The experience of the Las Vegas housing market reflects a larger theme, indicating that home prices throughout the region and the state of Nevada as a whole are at historic highs. While this has helped cool down overheated housing markets in 2021-2022, home prices have only declined to a certain extent. In general, homes in the Las Vegas metro area are significantly more expensive than before the pandemic.
Homes available for purchase in the Las Vegas housing market are experiencing extended periods on the market
Another important metric to consider for housing market activity is the average number of days a home for sale remains on the market before being sold.
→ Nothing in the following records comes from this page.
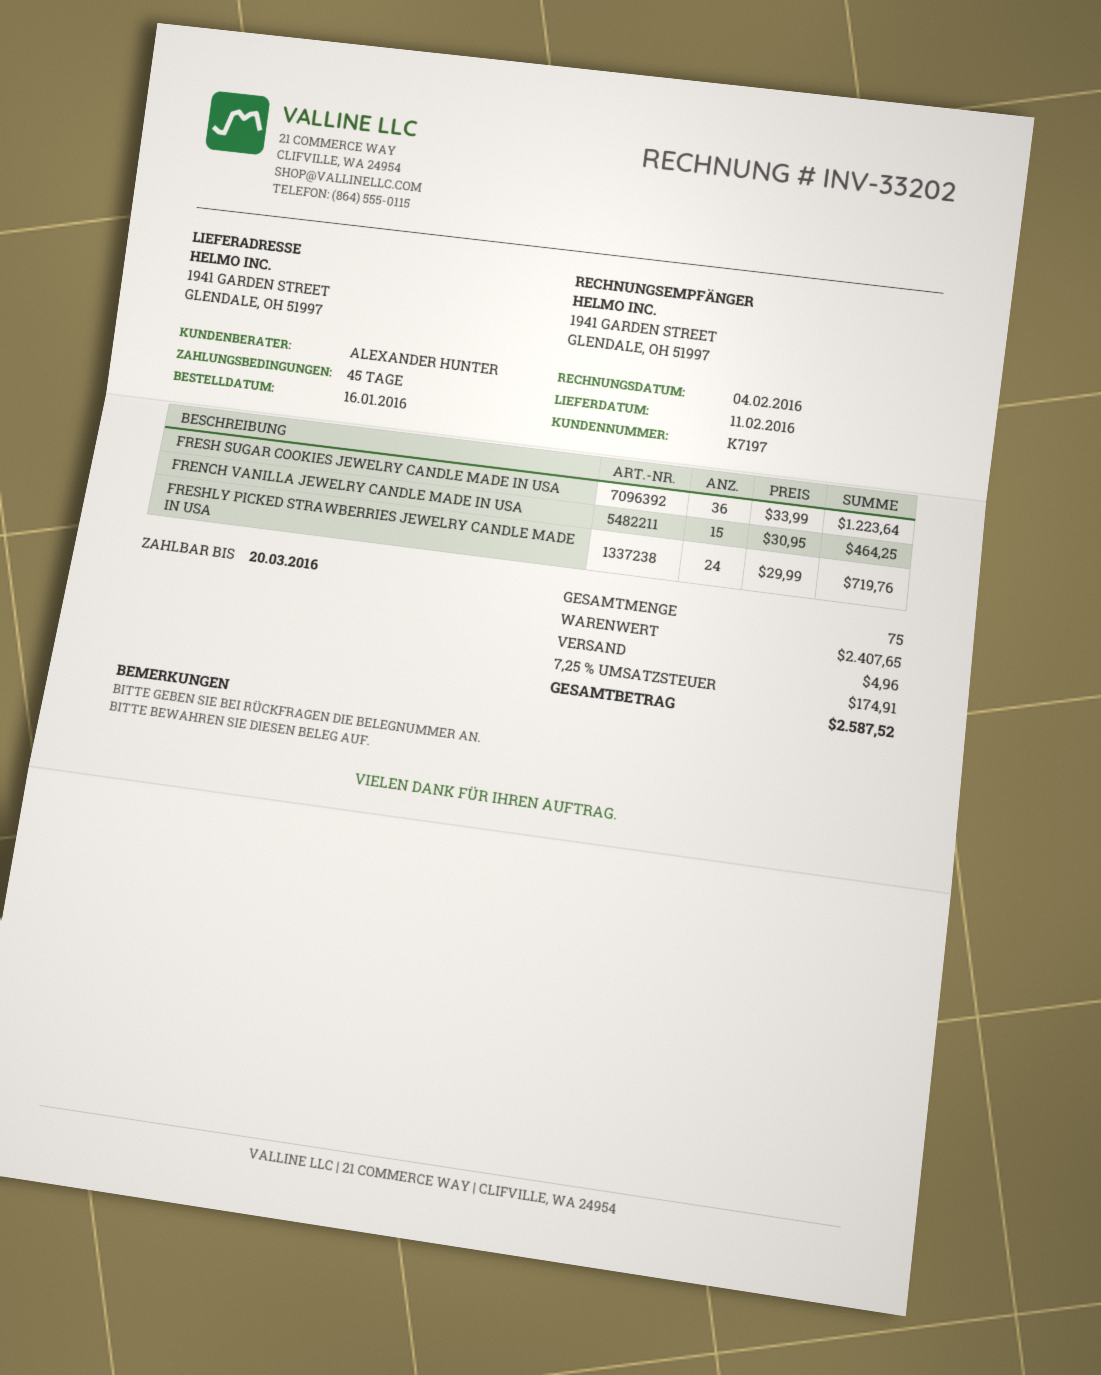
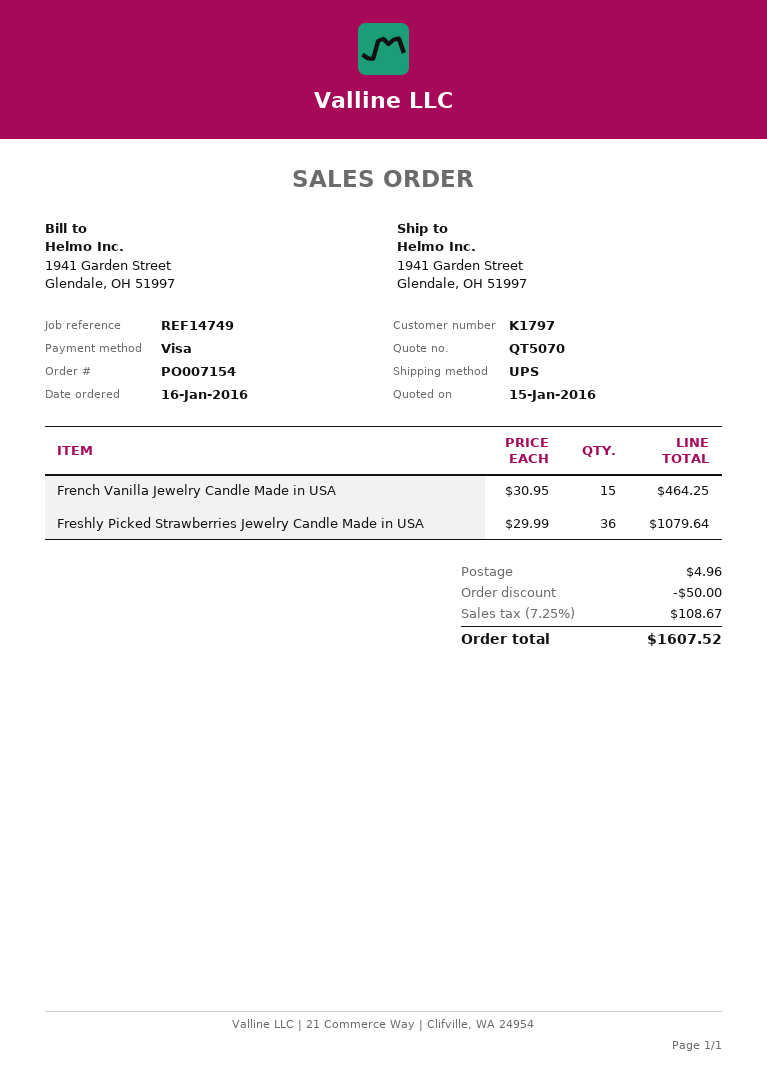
customer number: K7197 -> K1797
FRESH SUGAR COOKIES JEWELRY CANDLE MADE IN USA: 36 x 33.99 = 1223.64 -> none
FRESHLY PICKED STRAWBERRIES JEWELRY CANDLE MADE IN USA: 24 x 29.99 = 719.76 -> 36 x 29.99 = 1079.64
discount: none -> 50.00
tax: 7.25% = 174.91 -> 7.25% = 108.67
total: 2587.52 -> 1607.52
Property Records of Nevada, in collaboration with Redfin, analyzed this measure, known as “days on the market.” In the Las Vegas metro area, the median number of days on the market for a home increased from 18 days in March 2022 to 67 days in March 2023, representing an annual increase of approximately 272.2%. The length of time a home spends on the market nearly quadrupled within a year. The trend is consistent for the overall housing market in Nevada, with a year-over-year increase of 235% from a median of 20 days on the market in March 2022 to 67 days in March 2023.
This increase in the number of days a home remains on the market is observed in all the housing markets analyzed. As an example, North Las Vegas witnessed a significant shift in the median number of days homes stayed on the market. In March 2022, the average was 11 days, but in March 2023, it skyrocketed to an impressive 69 days, marking a staggering year-over-year surge of 527.3%. Among all the housing markets, North Las Vegas experienced the highest rate of growth. In Enterprise, the median number of days on the market increased from 12 days in March 2022 to 63 days in March 2023, reflecting a year-over-year growth rate of 425%. Whitney had the lowest rate of growth, with the median days on the market rising from 30 in March 2022 to 54 in March 2023, an 80% increase.
These trends indicate that houses for sale in the Las Vegas housing market are taking longer to sell
The increased number of days on the market suggests a slowdown in buyer demand or increased competition among sellers. Buyers now have more time to consider their options and negotiate better deals, while sellers may face challenges in attracting potential buyers quickly.
In conclusion, the Las Vegas real estate market in 2023 is experiencing a slowdown in housing activity after a period of growth. Home prices remain high compared to pre-pandemic levels, although they have shown some decline. The rental market has also experienced a decrease in prices, while the length of time homes spend on the market has significantly increased. Factors such as high-interest rates, low inventory, and unemployment rates impact mortgage rates and the overall housing market. Despite these challenges, the strong demand, desirable lifestyle, and economic opportunities in Las Vegas continue to support the housing market. Property Records of Nevada provides valuable insights into these market trends and helps individuals navigate the dynamic real estate landscape in Nevada.